Some EV Charger Tech-Talk
Tesla has branded its network as the Supercharger Network, and recently began referring to its system design as the “North American Charging Standard.” However, it has not been adopted or endorsed by federal regulators or private associations such as the UL (formerly Underwriters Laboratory) or Society of Automotive Engineers (SAE) as a national standard.
The “other” fast chargers, built and installed by a variety of enterprises, use the CCS or Combined Charging System protocol and design that’s been standardized by the SAE and automakers in North American, Europe and Asia. CCS combines the North American standard “J1772” 5-pin connector, or “J-plug,” for non-Tesla Level 2 charging and communication with two larger pins used to deliver high-voltage current to the vehicles’ battery.
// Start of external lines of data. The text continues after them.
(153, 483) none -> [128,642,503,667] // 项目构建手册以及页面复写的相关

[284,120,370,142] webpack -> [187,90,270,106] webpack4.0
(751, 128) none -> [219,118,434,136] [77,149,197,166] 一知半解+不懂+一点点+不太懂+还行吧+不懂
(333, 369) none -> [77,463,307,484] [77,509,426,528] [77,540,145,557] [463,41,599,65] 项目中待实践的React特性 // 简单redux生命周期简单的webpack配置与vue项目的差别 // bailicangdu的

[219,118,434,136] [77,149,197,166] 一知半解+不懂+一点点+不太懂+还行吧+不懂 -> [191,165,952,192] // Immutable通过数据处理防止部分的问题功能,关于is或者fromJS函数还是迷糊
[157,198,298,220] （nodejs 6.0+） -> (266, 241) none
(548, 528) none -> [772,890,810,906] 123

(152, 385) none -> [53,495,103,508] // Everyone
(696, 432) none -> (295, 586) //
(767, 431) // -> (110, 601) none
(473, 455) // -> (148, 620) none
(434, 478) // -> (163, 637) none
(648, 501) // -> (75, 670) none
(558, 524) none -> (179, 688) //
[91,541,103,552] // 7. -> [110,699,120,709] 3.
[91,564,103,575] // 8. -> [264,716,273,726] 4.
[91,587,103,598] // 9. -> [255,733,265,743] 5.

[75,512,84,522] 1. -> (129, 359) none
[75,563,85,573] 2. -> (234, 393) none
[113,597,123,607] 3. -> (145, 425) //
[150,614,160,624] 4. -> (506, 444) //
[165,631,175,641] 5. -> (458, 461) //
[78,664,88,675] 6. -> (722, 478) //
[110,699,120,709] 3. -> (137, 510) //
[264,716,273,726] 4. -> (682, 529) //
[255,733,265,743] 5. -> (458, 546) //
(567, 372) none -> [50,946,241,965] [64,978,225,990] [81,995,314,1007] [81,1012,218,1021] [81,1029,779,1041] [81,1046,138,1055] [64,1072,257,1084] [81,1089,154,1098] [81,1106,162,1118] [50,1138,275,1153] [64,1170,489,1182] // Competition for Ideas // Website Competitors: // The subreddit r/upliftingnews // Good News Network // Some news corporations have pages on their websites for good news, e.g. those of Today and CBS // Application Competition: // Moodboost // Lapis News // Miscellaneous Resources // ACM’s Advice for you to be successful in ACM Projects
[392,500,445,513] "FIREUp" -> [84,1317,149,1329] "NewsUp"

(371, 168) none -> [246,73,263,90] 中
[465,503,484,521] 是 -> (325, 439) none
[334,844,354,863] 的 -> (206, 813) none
The two drawings are not quite to scale, but the Tesla charger connector – sometimes called the Robo Face – on the left really is much smaller than the CCS connector (right), which combines the standard 5-pin J1772 “J-plug” connector for Level 2 charging and communication between the EV and the charging station with two large pins for high-power DC charging.
(Nissan’s Leaf and older Mitsubishi Outlander PHEVs and i-MiEV EVs use a Japanese fast-charge protocol and charge port design called CHAdeMo, and about 8,500 CCS fast chargers in the U.S. also have nozzles to fit cars with CHAdeMo ports. But by 2025 there won’t be any CHAdeMo-using EVs being built).
Tesla Supercharger cables and nozzles are smaller, lighter and easier to handle than those of other fast chargers.
But the Tesla charger cords – initially designed to serve only Teslas, which all have their charge port in the same location on the left rear corner – range from 6.5 feet to 10 feet in length and make it difficult for some non-Tesla EVs to easily use a Supercharger. CCS charging cords typically are between 18 feet and 25 feet long, making it easier to reach an EV’s charge port no matter where on the car it is located (typical port locations on CCS-using EVs can be .on the right or left front fender, in the grille, or on either rear flank or at either rear corner).